20 Responses

  1. Dylan Sinclair at |

    I was speaking to Jesus Ortega who runs archivomaguey in Oaxaca last week about tobala and papalomet. While I can’t really relay too much info, I got the impression that tobala has a lot of variation in shape/size/color and that they are a category that could benefit from further distinction (we had a tobala that was a 50:50 blend of 2 differnet tobalas from similar region. I couldn’t give detail past that without drawing how the spines are large and curved on one with fatter leaves and slimmer and smaller spines on the second as drawn for me during discussion). I also got the strong sense that even if related the papalomet come from the mixtec region and also differs enough that at least some do not consider it synonymos with tobala. And from my tasting of various papalomet I’d have to say I tend to think they likey differ as well as they are slightly less sweet and have more vegetal flavors (in the small sampling I’ve been able to have). Archivo has a ticunchui that is absolutely amazing if you can get your hands on some. He only had like 30L total of this so there is not much, but if you’re in town and he has some you MUST try it. Perhaps my all time favorite as of now (I love them all, who am I kidding). Great site, BTW.

  2. Eduardo Martinez at |

    While in Oaxaca in February, I visited the distillery for Don Agave where I bought a bottle of Mezcal Joven de Coyote, only 215 bottles made. The tour began with an introduction of the six types of agave they use for their mezcals, one of them being the coyote variety (somewhere I have a picture of them). You might continue your research by calling them at 951-111-1350, asking for Matha Caronell or writing to donagave_mezcal@hotmail.com
    Jorge Balderas is the magician that makes their wonderful product.
    I still haven’t broken into my bottle (showing great restraint) waiting for that special moment.

    1. Baron of the barren white north at |

      While browsing Mezcals available from the US I found another mention of coyote in the Mezcal Vago Olla De Barro Coyote mixto (there is a mouthful.) As suggested, it is not a pure expression- the write up states that it is a mixture of ” various amounts of Espadin, Mexicano, Coyote, Arroqueño and Sierra Negra” and that the bottles will be labelled as to their contents.

      I had never looked at or for Coyote prior to reading your blog and I have to say that I really appreciate the time you spend writing informative for my consumption.

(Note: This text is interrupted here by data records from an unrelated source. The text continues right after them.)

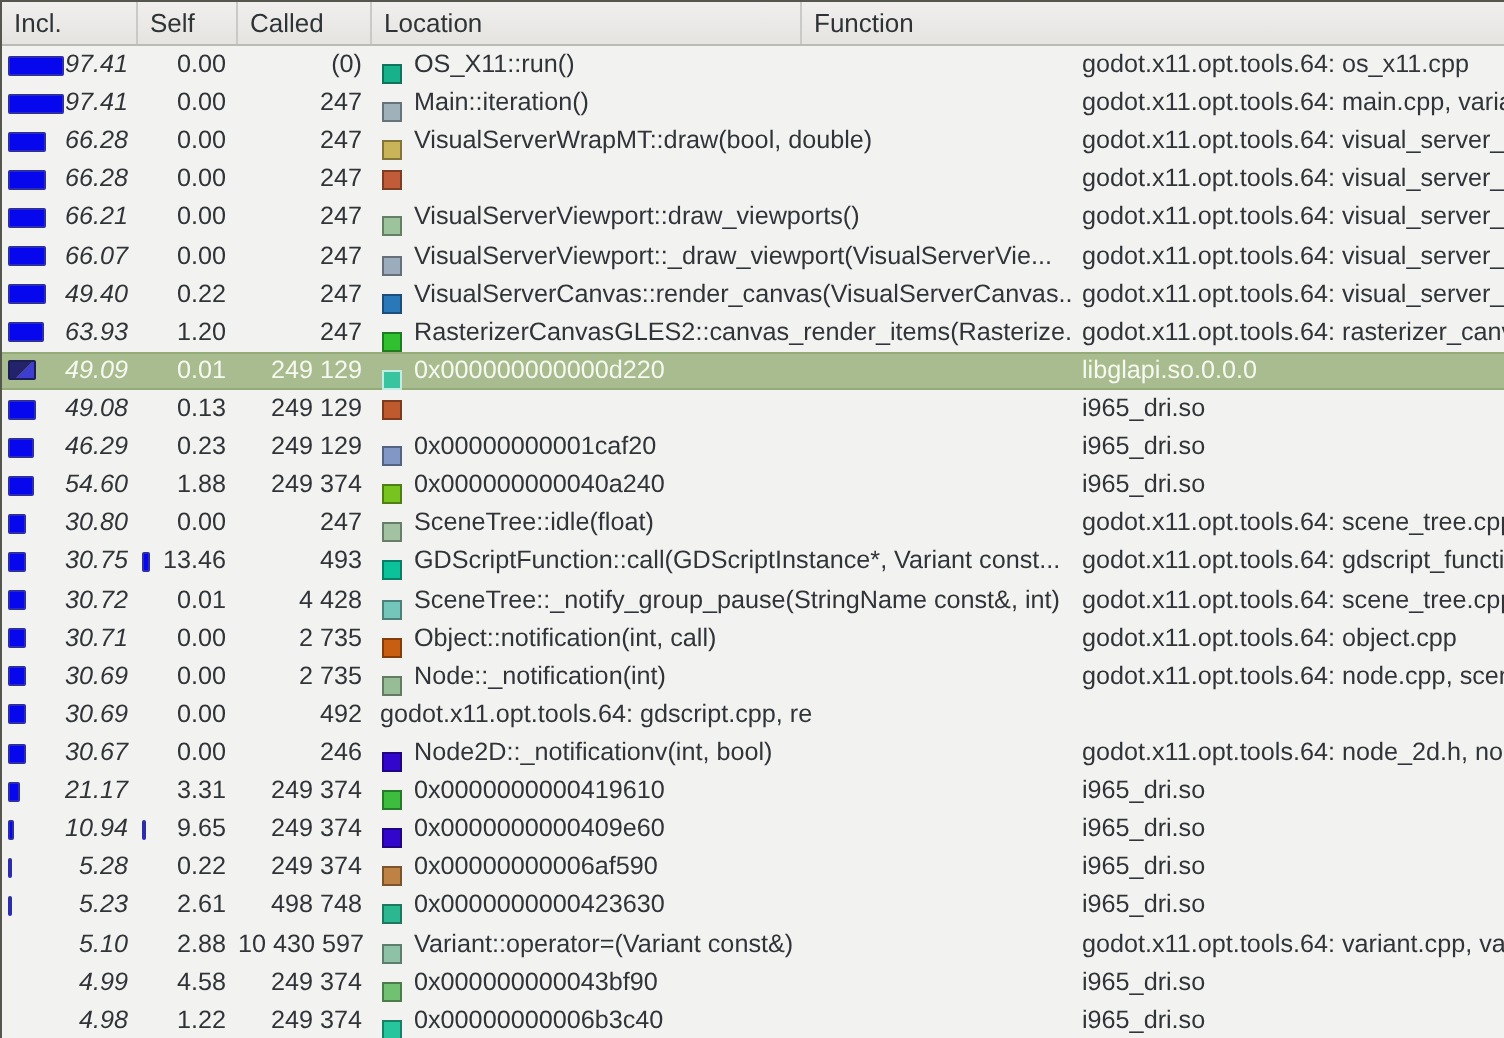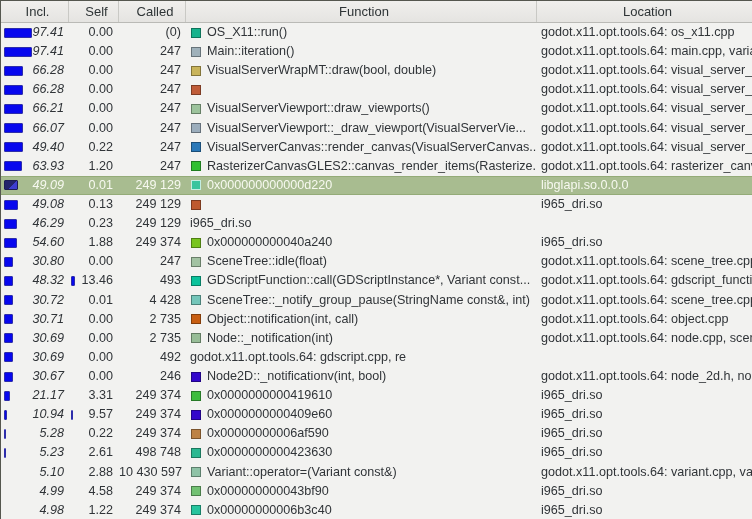--- a/index.html
+++ b/index.html
@@ -5,63 +5,63 @@
   html,body{margin:0;padding:0;background:#f2f2f0;}
   .profiler{
     width:752px;height:519px;box-sizing:border-box;overflow:hidden;
     border-top:1px solid #55574f;border-left:1px solid #55574f;
     background:#f2f2f0;
     font-family:"Liberation Sans","DejaVu Sans",sans-serif;
     color:#2e3436;position:relative;
   }
   .header{display:flex;height:22px;box-sizing:border-box;
     background:linear-gradient(#f0efed,#e5e4e1);
-    border-bottom:1px solid #babab6;text-align:center;}
+    border-bottom:1px solid #babab6;}
   .hcell{box-sizing:border-box;border-right:1px solid #c9c9c5;
     font-size:13px;line-height:21px;padding-left:6px;
     white-space:nowrap;overflow:hidden;}
   .hcell:last-child{border-right:none;}
   .h-incl{width:68px;}
   .h-self{width:50px;}
   .h-called{width:67px;}
   .h-func{width:351px;}
   .h-loc{flex:1;}
   .rows{position:relative;}
   .row{display:flex;height:19.115px;align-items:center;
     font-size:12.6px;line-height:19px;color:#303438;}
   .row.selected{background:#a8bc90;color:#f7f9f0;
     border-top:1px solid #94ab78;border-bottom:1px solid #94ab78;
     box-sizing:border-box;}
   .cell{box-sizing:border-box;white-space:nowrap;overflow:hidden;}
   .c-incl{width:68px;position:relative;text-align:right;padding-right:5px;font-style:italic;}
   .c-self{width:50px;position:relative;text-align:right;padding-right:6px;}
   .c-called{width:67px;text-align:right;padding-right:5px;}
-  .c-func{width:351px;padding-left:5px;display:flex;align-items:center;}
+  .c-func{width:351px;padding-left:5px;display:flex;align-items:flex-end;}
   .c-loc{flex:1;padding-left:4px;}
   .bar{position:absolute;left:3px;top:50%;transform:translateY(-50%);
     height:10px;background:#0707ee;
     border:1px solid #2d2daa;border-radius:1px;box-sizing:border-box;}
   .row.selected .bar{background:linear-gradient(135deg,#23236b 55%,#3d3dd0 55%);
     border-color:#1d1d55;}
   .self-bar{left:2px;}
   .func-icon{width:10px;height:10px;flex:0 0 10px;margin-right:6px;
     border:1px solid rgba(0,0,0,0.35);box-sizing:border-box;}
   .row.selected .func-icon{border-color:rgba(255,255,255,0.7);}
   .func-label{overflow:hidden;white-space:nowrap;}
 </style>
 </head>
 <body>
 
 <div class="profiler">
   <div class="header">
     <div class="hcell h-incl">Incl.</div>
     <div class="hcell h-self">Self</div>
     <div class="hcell h-called">Called</div>
+    <div class="hcell h-loc">Location</div>
     <div class="hcell h-func">Function</div>
-    <div class="hcell h-loc">Location</div>
   </div>
   <div class="rows" id="rows">
       <div class="row">
     <div class="cell c-incl">
       <span class="bar incl-bar" style="width: 28px;"></span>
       <span>97.41</span>
     </div>
     <div class="cell c-self">
       
       <span>0.00</span>
@@ -260,20 +260,24 @@
       <span class="bar incl-bar" style="width: 13px;"></span>
       <span>46.29</span>
     </div>
     <div class="cell c-self">
       
       <span>0.23</span>
     </div>
     <div class="cell c-called">
       <span>249 129</span>
     </div>
+    <div class="cell c-func">
+      <span class="func-icon" style="background: rgb(131, 151, 198);"></span>
+      <span class="func-label">0x00000000001caf20</span>
+    </div>
     <div class="cell c-loc">
       <span>i965_dri.so</span>
     </div>
   </div>
       <div class="row">
     <div class="cell c-incl">
       <span class="bar incl-bar" style="width: 13px;"></span>
       <span>54.60</span>
     </div>
     <div class="cell c-self">
@@ -307,21 +311,21 @@
       <span class="func-icon" style="background: rgb(162, 194, 162);"></span>
       <span class="func-label">SceneTree::idle(float)</span>
     </div>
     <div class="cell c-loc">
       <span>godot.x11.opt.tools.64: scene_tree.cpp,</span>
     </div>
   </div>
       <div class="row">
     <div class="cell c-incl">
       <span class="bar incl-bar" style="width: 9px;"></span>
-      <span>48.32</span>
+      <span>30.75</span>
     </div>
     <div class="cell c-self">
       <span class="bar self-bar" style="width: 4px;"></span>
       <span>13.46</span>
     </div>
     <div class="cell c-called">
       <span>493</span>
     </div>
     <div class="cell c-func">
       <span class="func-icon" style="background: rgb(11, 194, 155);"></span>
@@ -447,21 +451,21 @@
       <span>i965_dri.so</span>
     </div>
   </div>
       <div class="row">
     <div class="cell c-incl">
       <span class="bar incl-bar" style="width: 3px;"></span>
       <span>10.94</span>
     </div>
     <div class="cell c-self">
       <span class="bar self-bar" style="width: 2px;"></span>
-      <span>9.57</span>
+      <span>9.65</span>
     </div>
     <div class="cell c-called">
       <span>249 374</span>
     </div>
     <div class="cell c-func">
       <span class="func-icon" style="background: rgb(51, 7, 203);"></span>
       <span class="func-label">0x0000000000409e60</span>
     </div>
     <div class="cell c-loc">
       <span>i965_dri.so</span>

      I cannot believe the selection (and price) you pay south of the boarder (Canadian boarder.) I will refrain from ranting here (for now), but I see a trip to the Montana boarder in my near future… Suffice to say that right now I have bottles of Sombra and few other varieties (do zygnum and Scorpion count?) due to prices and availability. I refuse to pay twice the going rate for a bottle simply due to being geographically disadvantaged and living in a liquor dictatorship where the government holds a monopoly. (Right, I promised not to rant…)

      Anyhow, thanks again for the posts and the links of various online mezcal Mecca’s for me to check out.

  3. mezcalito at |

    Siete Misterios gets their mezcal from the Sola de Vega region. It’s all “Olla de Barro”. The interesting thing is when you ask the mezcaleros from Sola to point out an Agave Arroqueño and an Agave Coyote, they are completely different and don’t appear to be of the same variety at all. Arroqueños are huge and have a much broader leaf. It would be nice to get to the bottom of this!

  4. Mario Yrun at |

    a thorough and entertaining treatise to be sure! …great writing and I think I’ll pour myself a Ilegal Anejo gifted to me by some dude I know….

  5. mathew at |

    love this post! wait until you check out the most recent bottle I have received…cowhide/clay/7 years underground, Papalometl!
    haven’t opened the bottle yet, figured it’s been waiting since “6/98” (yes, that is handwritten on the bottle) to be opened, then I can perhaps wait until a certain mezcal aficionado/blogger stops in for a dram. until then, Sir!

  6. Sonia Gomez at |

    What a fantastic lesson on mezcal!! So interesting and so easy to read and understand!! As I was reading it my mouth was watering thinking of the Siete Misterios at Empellon with Matt Resler and the numbered bottles!! By your description I can imagine how tasteful it is and the pleasant burning sensation that gives a good mezcal to one’s palate. Well, how about some Ilegal for now?!!